Another case where we want to ignore a FIN segment with data is if we have a gap before it, but in that case we'll eventually set 'keep' and return early.
Ah, right. I'd noticed we set fin = 1 in that case, but forgotten about the exit before setting TAP_FIN_RCVD if keep is set.
If so, doesn't this logic need to go after we process the data processing, so that seq_from_tap points to the end of the packet's data, rather than the beginning? (And the handling of zero-length packets would also need revision to match).
This made sense to me for a moment but now I'm struggling to understand or remember why. What I want to check here is that a FIN segment without data (I should have specified in the commit message) is acceptable because its sequence is as expected.
Right. This is correct for zero-data FIN segments, but I think as a side-effect you've made it ignore certain FIN segments _with_ data. It will work in the common case where the data exactly follows on from what we already have. But in the case where the segment has some data we already have and some new data, the fin = 1 won't trip because seq != seq_from_tap. There isn't another place that will catch it instead, AFAICT.
I guess it will be fine in the end, because with all the data acked, the guest should retransmit the FIN with no data.
But going back to FIN segments with data: why should we sum the length to seq_from_tap before comparing the sequence? I don't understand what additional check you want to introduce, or what case you want to cover.
I was thinking about the case above, but I didn't explain it very well.
Following on from that, it seems to me like it would make sense for FIN segments to also participate in the 'keep' mechanism. It should work eventually, but I expect it would be smoother in the case that we get a final burst of packets in a stream out of order.
FIN segments with data already go through that dance.
Without data, I guess you're right, we might have in the same batch (not that I've ever seen it happening in practice) a FIN segment without data that we process first (and now discard because of the sequence number), and some data before that we process later, so we shouldn't throw away the FIN segment because of that. We should, conceptually, reorder it as well.
It probably makes things more complicated for a reason that's not so critical (ignoring a FIN is fine, we'll get another one), and I wanted to have the simplest possible fix here.
Let me see if I can make this entirely correct without a substantially bigger change, I haven't really tried.
How about this:
diff --git a/tcp.c b/tcp.c index 7da41797..42e576b4 100644 --- a/tcp.c +++ b/tcp.c @@ -1774,10 +1774,7 @@ static int tcp_data_from_tap(const struct ctx *c, struct tcp_tap_conn *conn, } }
- if (th->fin) - fin = 1; - - if (!len) + if (!len && !th->fin) continue;
seq_offset = seq_from_tap - seq; @@ -1820,6 +1817,8 @@ static int tcp_data_from_tap(const struct ctx *c, struct tcp_tap_conn *conn, break; seq_from_tap += size; iov_i += count; + if (th->fin) + fin = 1;
if (keep == i) keep = -1;
We'd need to double check that the "accept data segment" path is safe with len == 0, of course.

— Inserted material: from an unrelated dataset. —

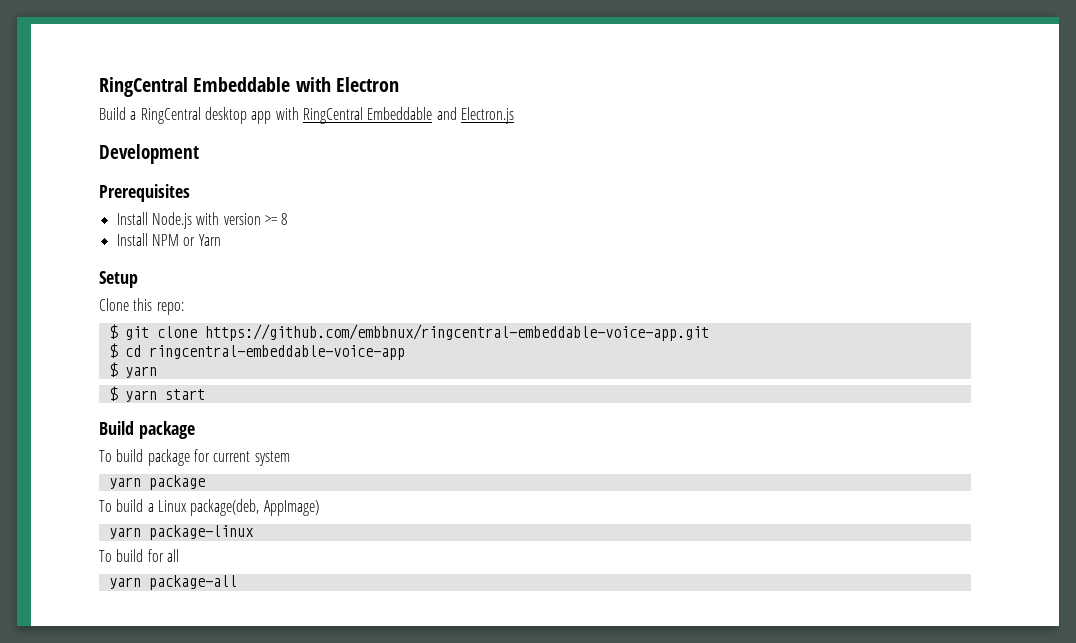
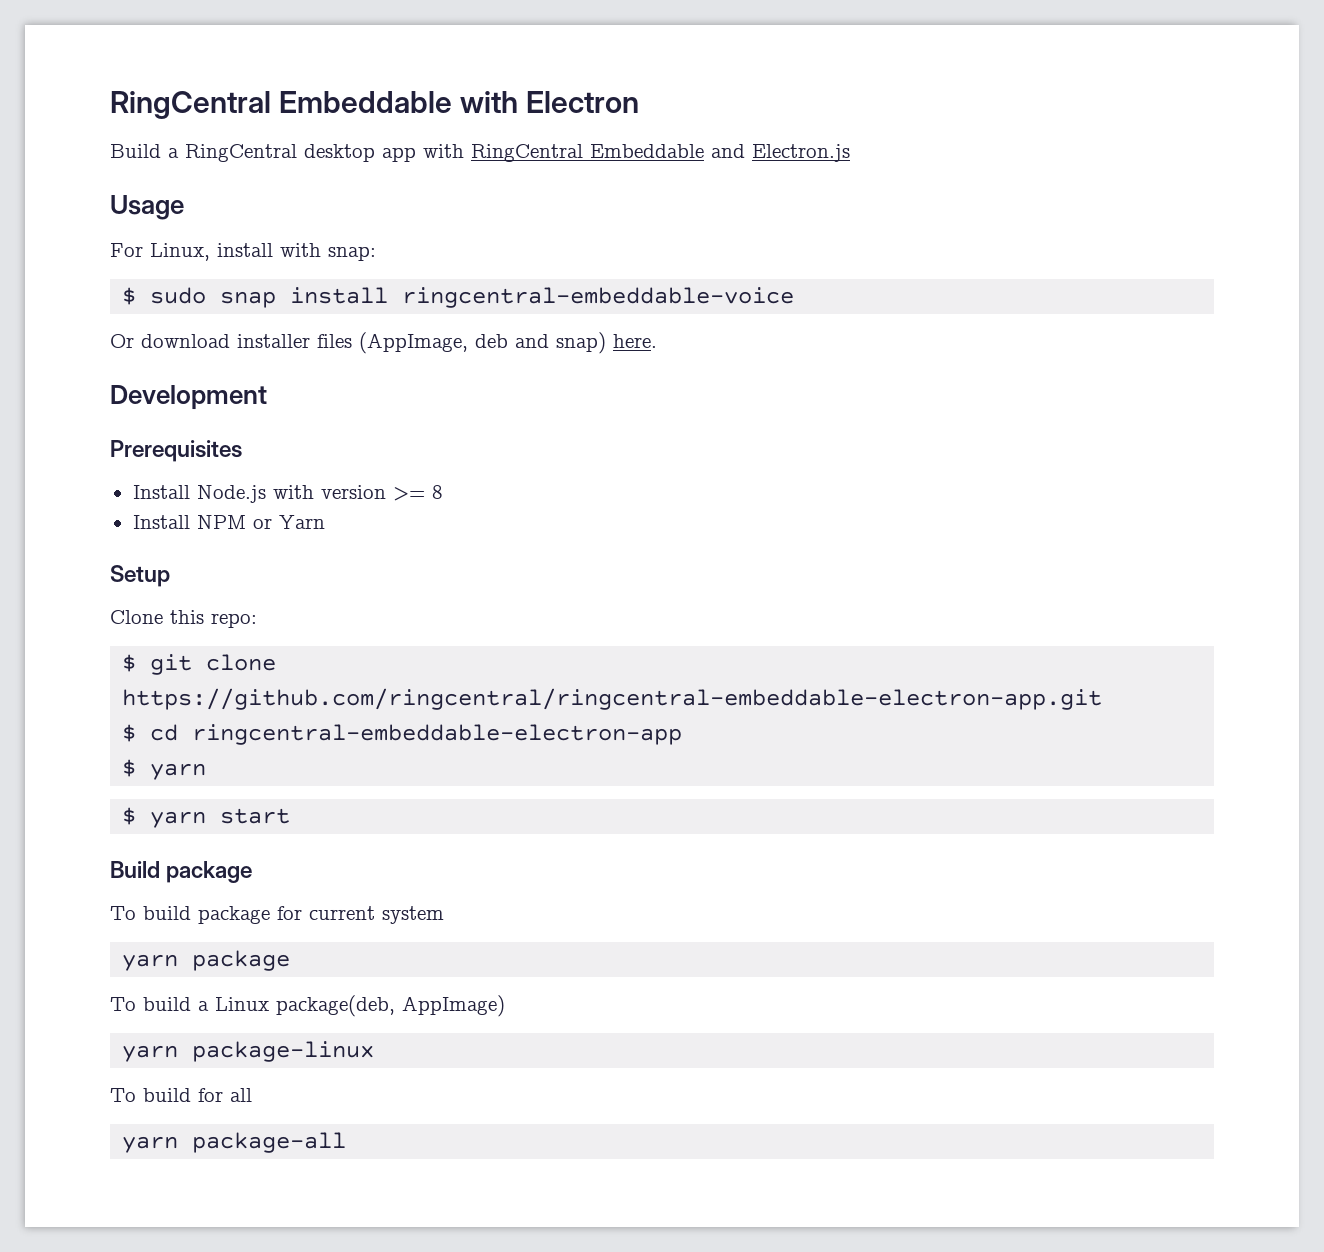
(514, 115) none -> [110,195,184,220] [110,243,376,261] [122,287,795,308] [110,332,657,354] // Usage // For Linux, install with snap: // $ sudo snap install ringcentral-embeddable-voice // Or download installer files (AppImage, deb and snap) here.
[204,324,709,341] https://github.com/embbnux/ringcentral-embeddable-voice-app.git -> [122,688,1103,710] https://github.com/ringcentral/ringcentral-embeddable-electron-app.git
[148,345,405,360] ringcentral-embeddable-voice-app -> [192,724,683,745] ringcentral-embeddable-electron-app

For sure it's not before d2c33f45f7be ("tcp: Convert tcp_data_from_tap() to use iov_tail"), because we might add zero-length segments to the tcp_iov array, and that would make backporting an otherwise simple and critical fix to slightly older versions rather complicated.
Kinda. It's not that complicated to deal with that case, by wrapping the actual data processing in an `if (len) { ... }`
That's needed for sure, but do we risk looping forever on a particular batch of FIN segments without data with a given series of sequence numbers? Right now the loop terminates because the sequence moves forward. I'm not sure what happens without data while moving 'keep' around. Maybe it takes a few minutes to figure out (I haven't tried) but I wouldn't call that trivial.
After that commit, I'm not sure about the behaviour of iov_tail_clone(). I think it will return 0, but it should be tested (that assumption, itself, but also that the fix still works).
Right, I think it's safe in that case - that's what I was looking at.
Note that I didn't test this.
But I think that will treat dataless and with-data FINs the same way, and let them use the keep mechanism.
Given that the only advantage of doing this would be to handle a rare (I guess) corner case, that is, an out-of-sequence FIN segment with data, which is not critical anyway because the FIN will be retransmitted, I would rather keep this (critical) fix as it is.
I would suggest filing a separate ticket or anyway sending a separate patch if you want to fix that other case.
Fair enough. I'll wait for you to get the basic fix merge, then I might batch this cleanup/fixup with the reorg to clarify bytes_acked handling.
Okay, thanks, merged now. -- Stefano